EXERCISE DIRECTIONS: Please reproduce the data exactly and omit the pictures.

Code change snippets:
================================

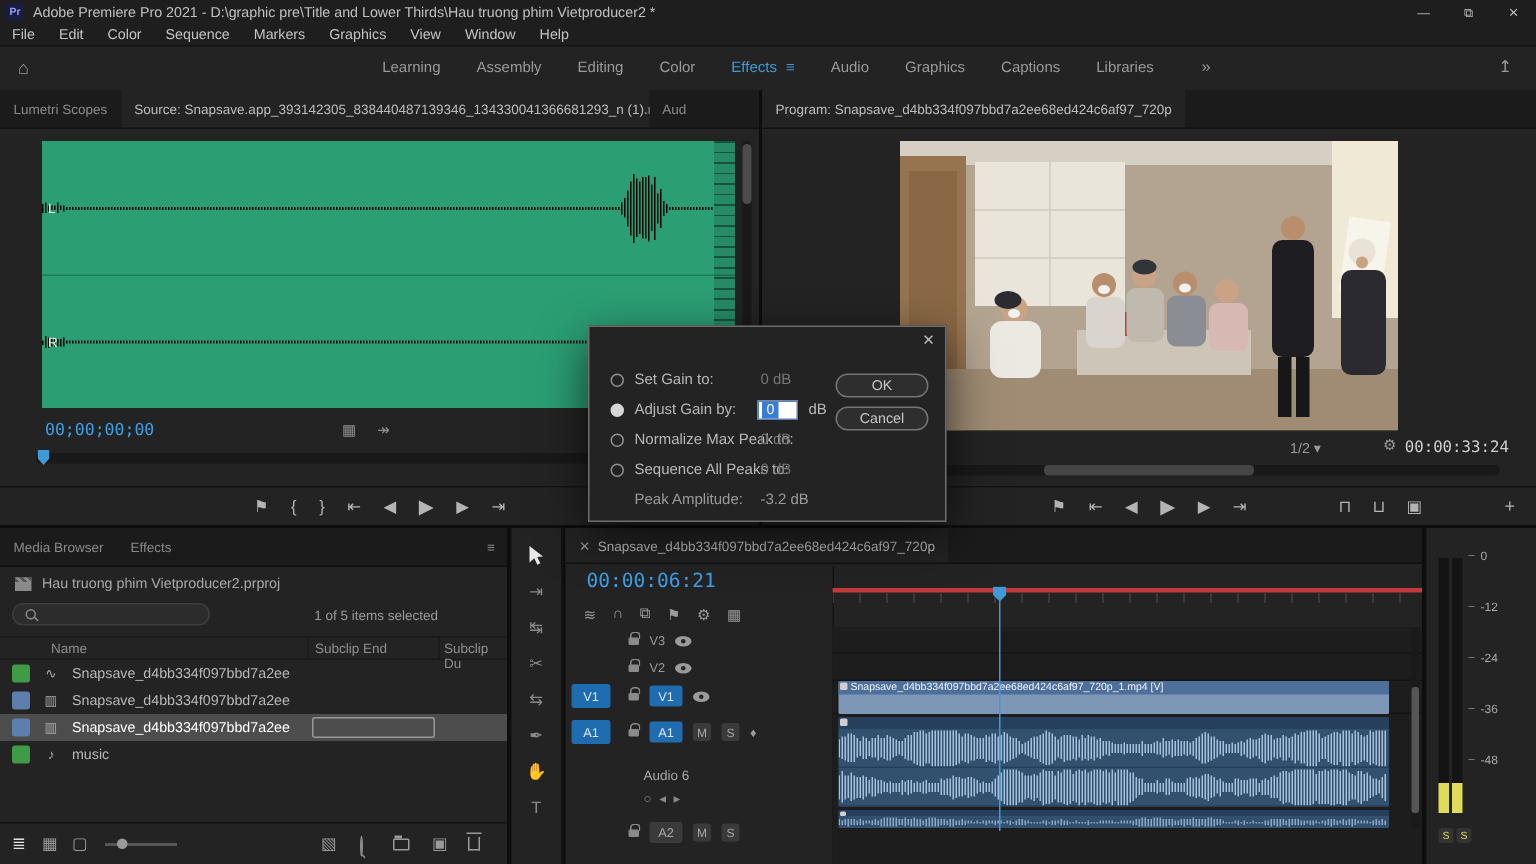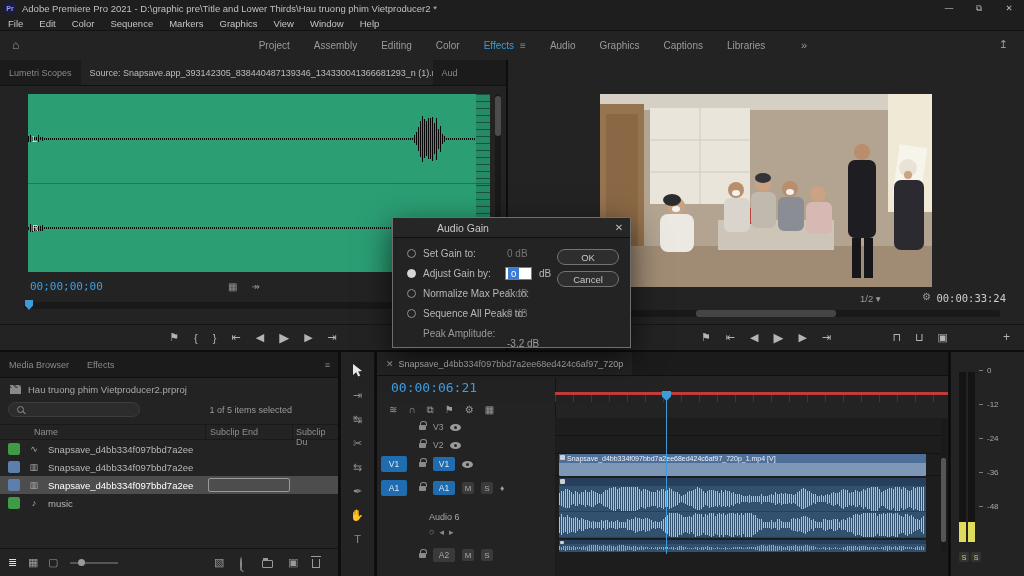--- a/index.html
+++ b/index.html
@@ -187,7 +187,7 @@
   <div class="wsbar">
     <span class="ws-home">⌂</span>
     <div class="ws-tabs">
-      <span class="ws-tab">Project</span>
+      <span class="ws-tab">Learning</span>
       <span class="ws-tab">Assembly</span>
       <span class="ws-tab">Editing</span>
       <span class="ws-tab">Color</span>

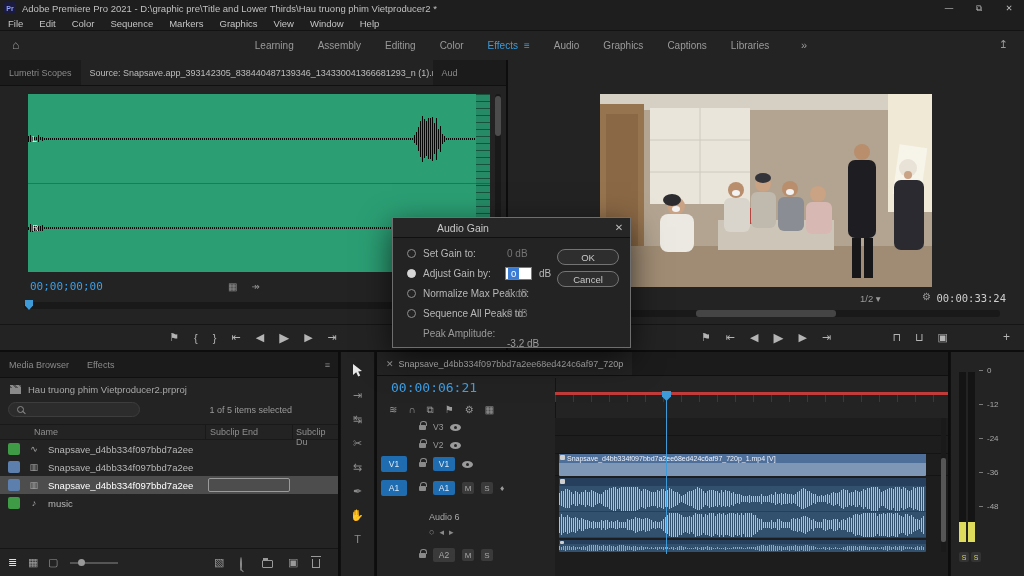--- a/index.html
+++ b/index.html
@@ -697,6 +697,9 @@
   </div>
 
   <div class="panel" id="prog">
+    <div class="ptabs">
+      <span class="ptab active">Program: Snapsave_d4bb334f097bbd7a2ee68ed424c6af97_720p</span>
+    </div>
     <div id="video">
       <svg viewBox="0 0 332 193" width="332" height="193">
         <rect width="332" height="193" fill="#b3a491"></rect>

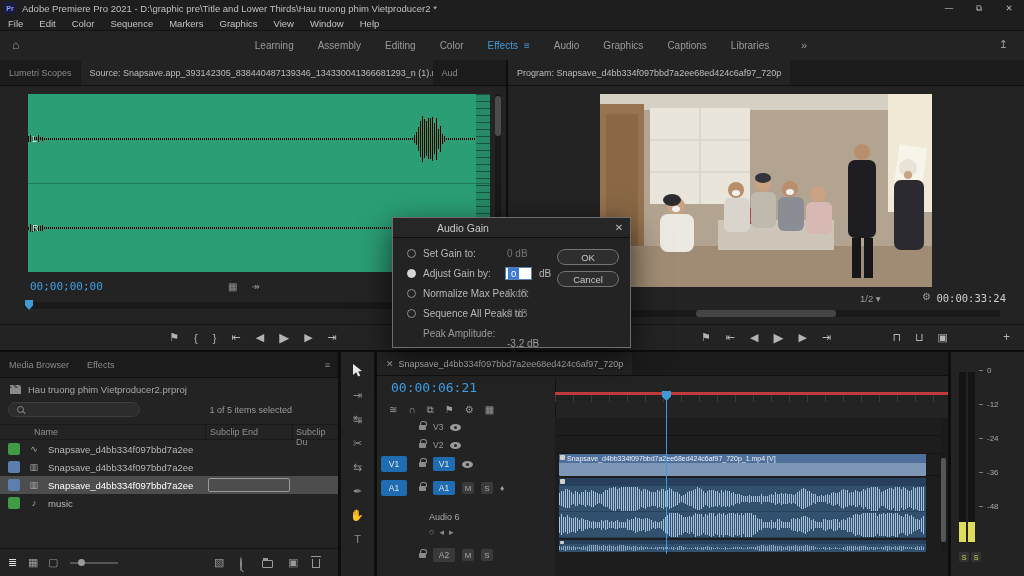--- a/index.html
+++ b/index.html
@@ -1498,7 +1498,6 @@
   </div>
 
   <div id="gain">
-    <div class="dlg-title">Audio Gain</div>
     <span class="dlg-x">✕</span>
     <span class="radio" style="top:31px;"></span>
     <span class="opt-label" style="top:30px;">Set Gain to:</span>

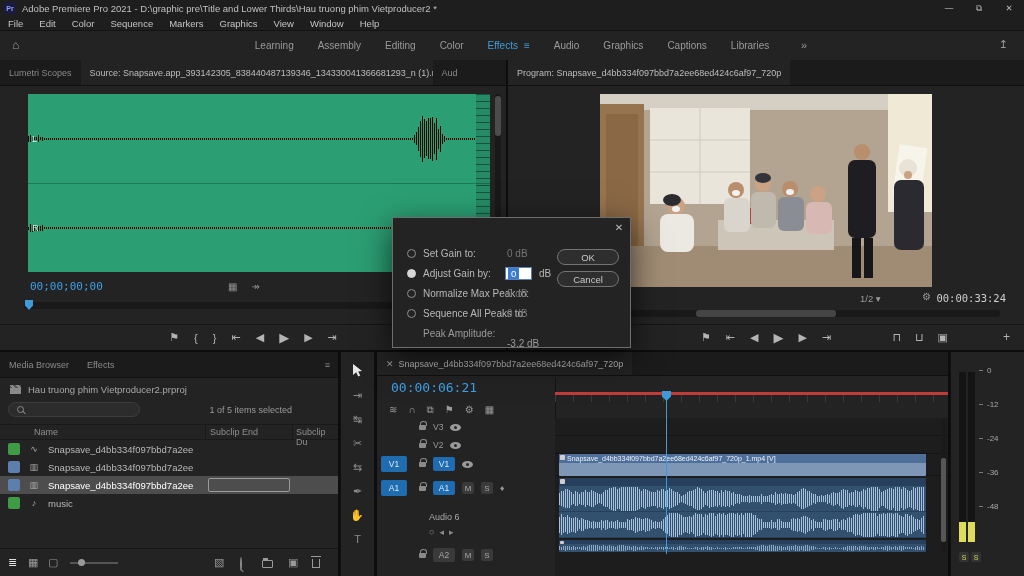--- a/index.html
+++ b/index.html
@@ -1515,7 +1515,7 @@
     <span class="opt-label" style="top:90px;">Sequence All Peaks to:</span>
     <span class="opt-val" style="top:90px;">0 dB</span>
     <span class="peak-label" style="top:110px;">Peak Amplitude:</span>
-    <span class="peak-val" style="top:120px;">-3.2 dB</span>
+    <span class="peak-val" style="top:110px;">-3.2 dB</span>
     <span class="dlg-btn" style="top:31px;">OK</span>
     <span class="dlg-btn" style="top:53px;">Cancel</span>
   </div>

================================

FINISHED EXERCISE:
--- a/index.html
+++ b/index.html
@@ -187,7 +187,7 @@
   <div class="wsbar">
     <span class="ws-home">⌂</span>
     <div class="ws-tabs">
-      <span class="ws-tab">Project</span>
+      <span class="ws-tab">Learning</span>
       <span class="ws-tab">Assembly</span>
       <span class="ws-tab">Editing</span>
       <span class="ws-tab">Color</span>

--- a/index.html
+++ b/index.html
@@ -697,6 +697,9 @@
   </div>
 
   <div class="panel" id="prog">
+    <div class="ptabs">
+      <span class="ptab active">Program: Snapsave_d4bb334f097bbd7a2ee68ed424c6af97_720p</span>
+    </div>
     <div id="video">
       <svg viewBox="0 0 332 193" width="332" height="193">
         <rect width="332" height="193" fill="#b3a491"></rect>

--- a/index.html
+++ b/index.html
@@ -1498,7 +1498,6 @@
   </div>
 
   <div id="gain">
-    <div class="dlg-title">Audio Gain</div>
     <span class="dlg-x">✕</span>
     <span class="radio" style="top:31px;"></span>
     <span class="opt-label" style="top:30px;">Set Gain to:</span>

--- a/index.html
+++ b/index.html
@@ -1515,7 +1515,7 @@
     <span class="opt-label" style="top:90px;">Sequence All Peaks to:</span>
     <span class="opt-val" style="top:90px;">0 dB</span>
     <span class="peak-label" style="top:110px;">Peak Amplitude:</span>
-    <span class="peak-val" style="top:120px;">-3.2 dB</span>
+    <span class="peak-val" style="top:110px;">-3.2 dB</span>
     <span class="dlg-btn" style="top:31px;">OK</span>
     <span class="dlg-btn" style="top:53px;">Cancel</span>
   </div>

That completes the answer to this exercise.